10

3.6K 436 12
                                    


Jantung Lisa berdetak ricuh sejak semalam, ia harus menarik nafas dalam berkali-kali berharap dirinya sedikit tenang. Namun apapun yang ia coba lakukan, kata-kata Jennie kemarin sore selalu terngiang-ngiang di kepalanya. Ia tak tahu bagaimana harus menanggapi situasi semacam ini, wajahnya panas, senyumnya mengembang tanpa alasan, tubuhnya kadang-kadang terasa seperti tersengat, Lisa sungguh gelisah. Ini memang bukan pertamakalinya ia jatuh cinta, namun sudah lama sekali sejak perasaan nya berbunga-bunga seperti ini, wajar saja jika Lisa bingung bagaimana menanganinya.

Baru dua puluh empat jam Ia tak melihat wanita bermarga Kim itu, tapi rasanya ia sudah tak sabar untuk segera bertemu lagi. Jika saja bukan karena Lisa harus datang ke kampusnya hari ini, mungkin dia sudah berada di restoran Jennie seperti biasanya. Sialnya, Profesor salah satu matakuliah tiba-tiba ingin bertemu dengannya dan Lisa tak punya pilihan lain.

Selagi memikirkan Jennie, sesekali Lisa melirik ponselnya dan menimang-nimang benda itu untuk sekedar melihat waktu, atau mempertimbangkan apakah ia harus menelpon Jennie atau menunggu bertemu nanti saja. Profesor Lee masih ada tamu, jadi menunggu tanpa melakukan apapun membuat Lisa sangat bosan. Dia ingin mendengar suara Jennie, pikirnya mungkin dengan begitu dirinya bisa sedikit lebih tenang.

Menghela nafas panjang, Lisa akhirnya mencari nama Jennie di ponselnya, kemudian tanpa ragu menekan tombol panggil. Tak butuh waktu lama hingga ia mendengar suara lembut Jennie di seberang sana, pipi Lisa lagi lagi bersemu tanpa alasan.

"Lisa? Hallo? Kau mendengarku?"

Lisa tersentak dan berdeham. "Ah, mianhae. Kau sedang sibuk?"

"Tidak juga, aku hanya sedang mengatur bahan makanan. Ada apa?"

"Uh, hanya ingin menelpon saja. Aku.. uhm.. sedang di kampus sekarang. Aku bosan." ujarnya putus-putus.

Terdengar Jennie terkekeh di seberang sana. Meskipun tak melihatnya, Lisa bisa membayangkan apa yang sedang dilakukan gadis itu. Bagaimana sebelah tangannya memegang ponsel sementara tangan satunya merapikan sesuatu, bagaimana kepala Jennie terangkat setiap kali mendengar seseorang datang, bagaimana ia tersenyum, Lisa hapal semua itu.

"Jadi aku sekarang menjadi tempat pelarianmu saat kau bosan, hm?" 

Lisa tersenyum. "Tidak buruk, kurasa. Kau adalah tempat pelarian terbaik dari semua yang ada."

"Oh.. Sejak kapan kau belajar merayu, huh? Apakah kau jadi semakin berani setelah aku mengakui perasaanku?"

Rupanya menelepon Jennie disaat hati Lisa sedang tak karuan bukanlah hal yang tepat.
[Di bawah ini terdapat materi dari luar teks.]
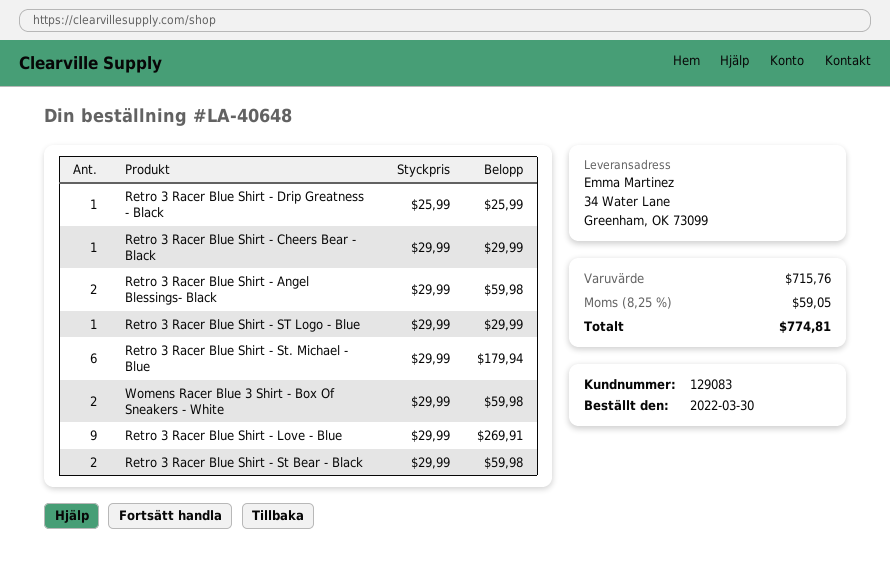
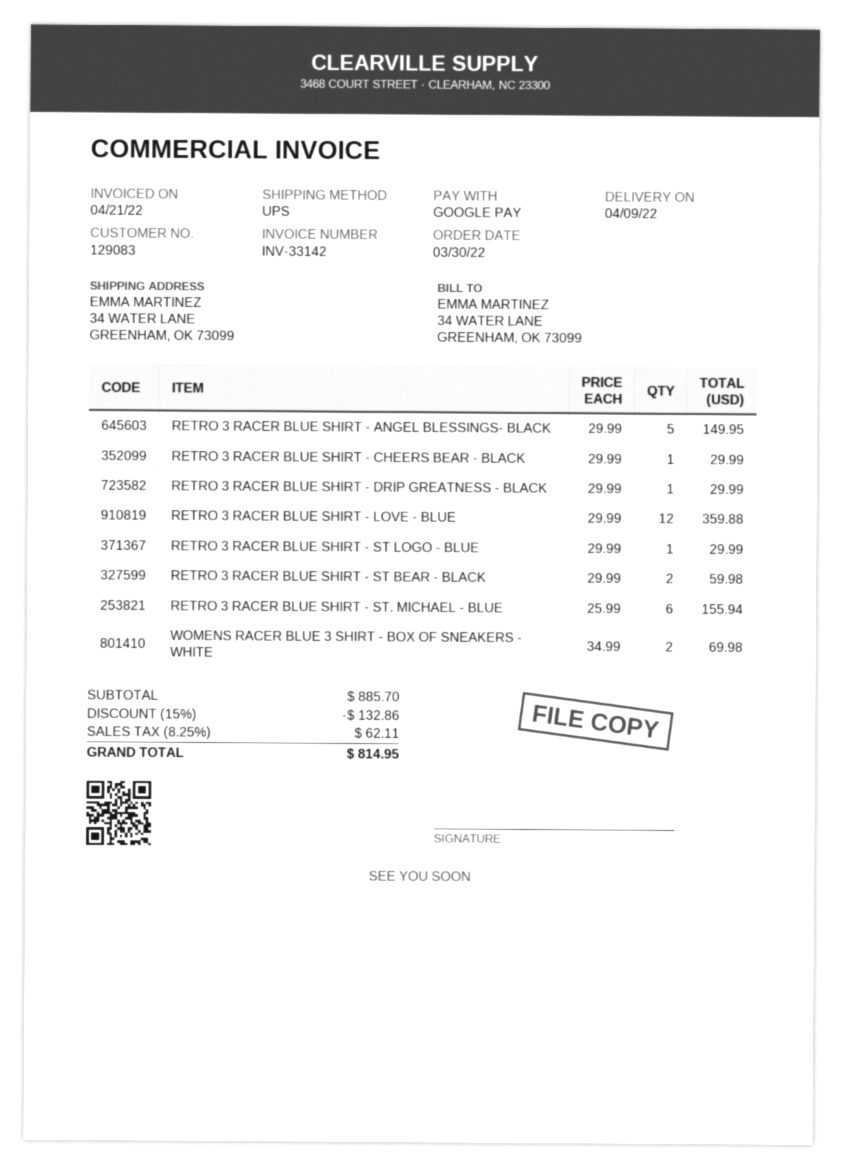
Retro 3 Racer Blue Shirt - Drip Greatness - Black: 1 x 25.99 = 25.99 -> 1 x 29.99 = 29.99
Retro 3 Racer Blue Shirt - Angel Blessings- Black: 2 x 29.99 = 59.98 -> 5 x 29.99 = 149.95
Retro 3 Racer Blue Shirt - St. Michael - Blue: 6 x 29.99 = 179.94 -> 6 x 25.99 = 155.94
Womens Racer Blue 3 Shirt - Box Of Sneakers - White: 2 x 29.99 = 59.98 -> 2 x 34.99 = 69.98
Retro 3 Racer Blue Shirt - Love - Blue: 9 x 29.99 = 269.91 -> 12 x 29.99 = 359.88
subtotal: 715.76 -> 885.70
discount: none -> 15% = 132.86
tax: 8.25% = 59.05 -> 8.25% = 62.11
total: 774.81 -> 814.95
Gadis itu baru saja membuat dirinya semakin tersipu. Lisa berdeham dan menggigit bibirnya, ia tak tahu harus menjawab apa.

"Kau ada kelas?"

"Tidak, hanya menemui Profesorku. Ehm, Jennie?"

"Hm? Kenapa?"

Lisa menggigit bibirnya kemudian menggeleng. "Aku akan kesana setelah ini." Ucapnya.

"Baiklah.... sampai bertemu, Lisa."

Begitu Jennie memutus panggilan, Lisa masih menatap layar ponselnya dengan senyum yang tak juga hilang dari wajahnya. Orang-orang yang lalu lalang tak jarang memperhatikannya dengan penuh tanda tanya, mungkin mereka heran melihat gadis yang mereka juluki patung itu bisa tersenyum. Lalisa Manoban dengan suasana hati yang baik? Orang-orang mungkin menganggapnya sebagai hal langka seperti fosil dinosaurus.

"Lalisa Manoban?"

Mendengar namanya dipanggil, Lisa segera menoleh kesamping. Seorang gadis seusianya berdiri di depan pintu ruangan Profesor Lee. Meskipun tak mengenalnya, dari gaya berpakaiannya Lisa bisa tahu bahwa dia adalah salah satu mahasiswa.